Окна квартиры на первом этаже, где разместился отряд Стаха, были распахнуты настежь. Ночь стояла звездная и теплая. Лучи прожекторов пронизывали тьму, шарили по стенам, лениво вылизывали их. Адмирал и Флорек в два голоса пели песню польских коммунистов:

Жилец чердачный из Банёхи и с Блоня безземельный брат панам заявят: «Эти крохи…»

Люди у костров умолкли. Потом Стах и Кася услышали, что ребята просят Танка спеть им что-нибудь. Коверкая польские слова (им казалось, что они говорят по-русски), они просили, чтоб он спел им грузинскую песню о любви. Песня эта особенно нравилась им, хотя слов они не понимали и никак не могли запомнить ее сложную восточную мелодию. В капризных переплетениях этой мелодии извивалась хватающая за горло тоска, необъятная, как горная: громада.

— Сегодня я спою вам другую песню, — сказал Танк. Его чистый, красивый голос как птица летел из окна и устремлялся вверх, заслоняя своими крыльями двор, он летел над головами Стаха, Каси, над кострами, где сгрудились люди, вылезшие из подвала.

Пройдет товарищ сквозь бои и войны, Не зная сна, не зная тишины, Любимый город может спать спокойно и видеть сны…

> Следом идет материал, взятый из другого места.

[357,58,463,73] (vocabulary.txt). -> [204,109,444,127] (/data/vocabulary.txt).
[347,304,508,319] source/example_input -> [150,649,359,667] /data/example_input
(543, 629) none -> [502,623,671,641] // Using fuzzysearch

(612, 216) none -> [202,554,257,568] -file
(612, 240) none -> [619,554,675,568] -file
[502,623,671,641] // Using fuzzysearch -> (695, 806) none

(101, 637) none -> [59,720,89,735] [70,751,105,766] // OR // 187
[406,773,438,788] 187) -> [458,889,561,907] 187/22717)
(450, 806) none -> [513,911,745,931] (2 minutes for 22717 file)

— Эту песню любил француз, — шепнула Кася, — поэтому он ее и поет.

Стах встал и потянулся.

— Пойду к Дыре на второй этаж, — сказал он. — Ночью, видимо, будет тихо. Уж очень они нас за день измотали атаками. А мы у них три танка сожгли. За один день не так уж плохо.

Старое здание пороховой башни обрастало скелетами обгоревших машин, как вековой дуб — черными наростами трутовика.

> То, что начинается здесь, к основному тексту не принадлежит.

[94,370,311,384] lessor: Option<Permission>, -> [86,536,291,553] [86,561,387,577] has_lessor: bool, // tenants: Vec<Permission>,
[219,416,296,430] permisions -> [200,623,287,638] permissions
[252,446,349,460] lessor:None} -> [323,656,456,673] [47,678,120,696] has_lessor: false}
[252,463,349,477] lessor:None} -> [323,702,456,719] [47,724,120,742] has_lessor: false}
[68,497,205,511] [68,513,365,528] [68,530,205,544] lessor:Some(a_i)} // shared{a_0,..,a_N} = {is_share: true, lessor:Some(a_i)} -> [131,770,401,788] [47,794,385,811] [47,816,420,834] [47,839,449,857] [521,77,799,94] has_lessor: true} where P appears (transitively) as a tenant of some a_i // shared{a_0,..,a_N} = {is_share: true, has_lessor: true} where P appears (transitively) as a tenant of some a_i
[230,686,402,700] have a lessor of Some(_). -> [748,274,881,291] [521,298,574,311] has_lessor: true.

— Опять пить будешь. Я видела, как Дыра варил с сахаром вино, которое они на кусок конины выменяли у доминиканцев. Целый котел этого красного уксуса притащили. Я знаю, ты будешь пить. Конрад говорил, что ты в последнее время много пьешь.

— Тоже нянька нашлась! — возмутился Стах и ушел, даже руки не подав на прощанье.

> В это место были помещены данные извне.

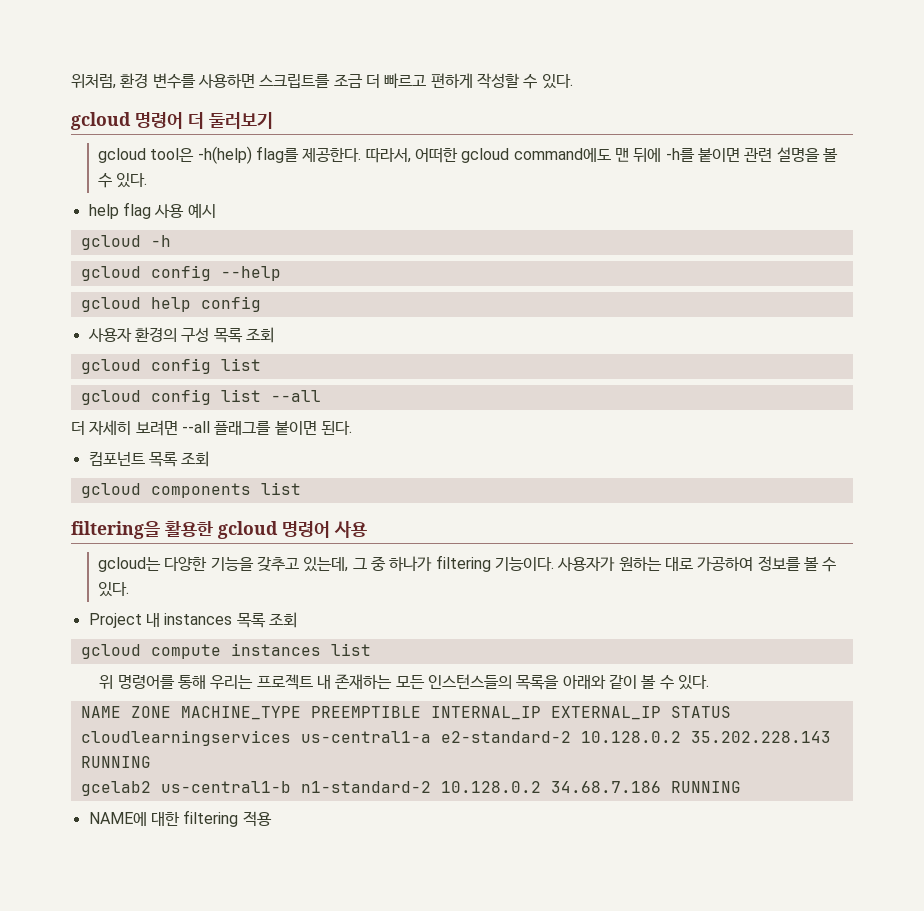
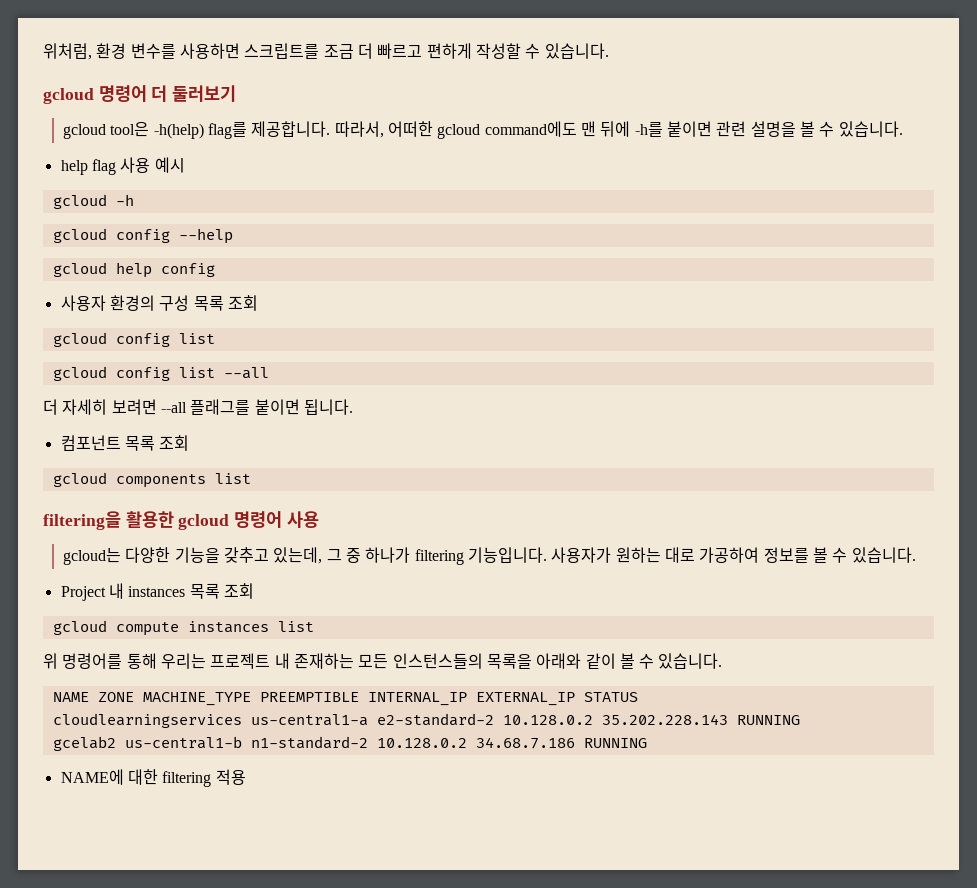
[541,74,573,89] 있다. -> [544,43,609,59] 있습니다.
[302,147,362,162] 제공한다. -> [251,121,331,137] 제공합니다.
[116,173,148,188] 있다. -> [838,121,903,137] 있습니다.
[320,421,352,435] 된다. -> [303,399,353,415] 됩니다.
[495,557,555,571] 기능이다. -> [467,547,547,563] 기능입니다.
[98,582,130,597] 있다. -> [851,547,916,563] 있습니다.
[677,675,709,690] 있다. -> [658,653,723,669] 있습니다.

А Кася так ждала этого, ведь при рукопожатии можно заглянуть в глаза…

Спустя два дня штаб АК участка «Север» отдал нелепый приказ — перевести часть раненых в костел святого Иакинфа, чтобы разгрузить переполненные больницы. Раненых перенесли ночью. На следующий день под вечер налетели бомбардировщики и сбросили несколько бомб. Бомбы пробили тонкие, как картон, своды и врезались в пол. Немцы уже тогда применяли бомбы замедленного действия. Раненые лежали на носилках, впритык друг к другу во всех нефах. Те из них, которых не засыпало кирпичами, жили еще в течение девяти секунд, пока не грянул ужасающей силы взрыв, окончательно обрушивший своды костела. Храм стал похож на огромный, выкрошившийся изнутри зуб.

Вернулись вновь страшные дни — белые от зноя и известковой пыли, и черные, бездонные ночи. Ночи, когда сквозь пелену дыма тускло светили звезды и скакали гигантские тени, порожденные холодными лучами прожекторов и горячими отблесками пожаров.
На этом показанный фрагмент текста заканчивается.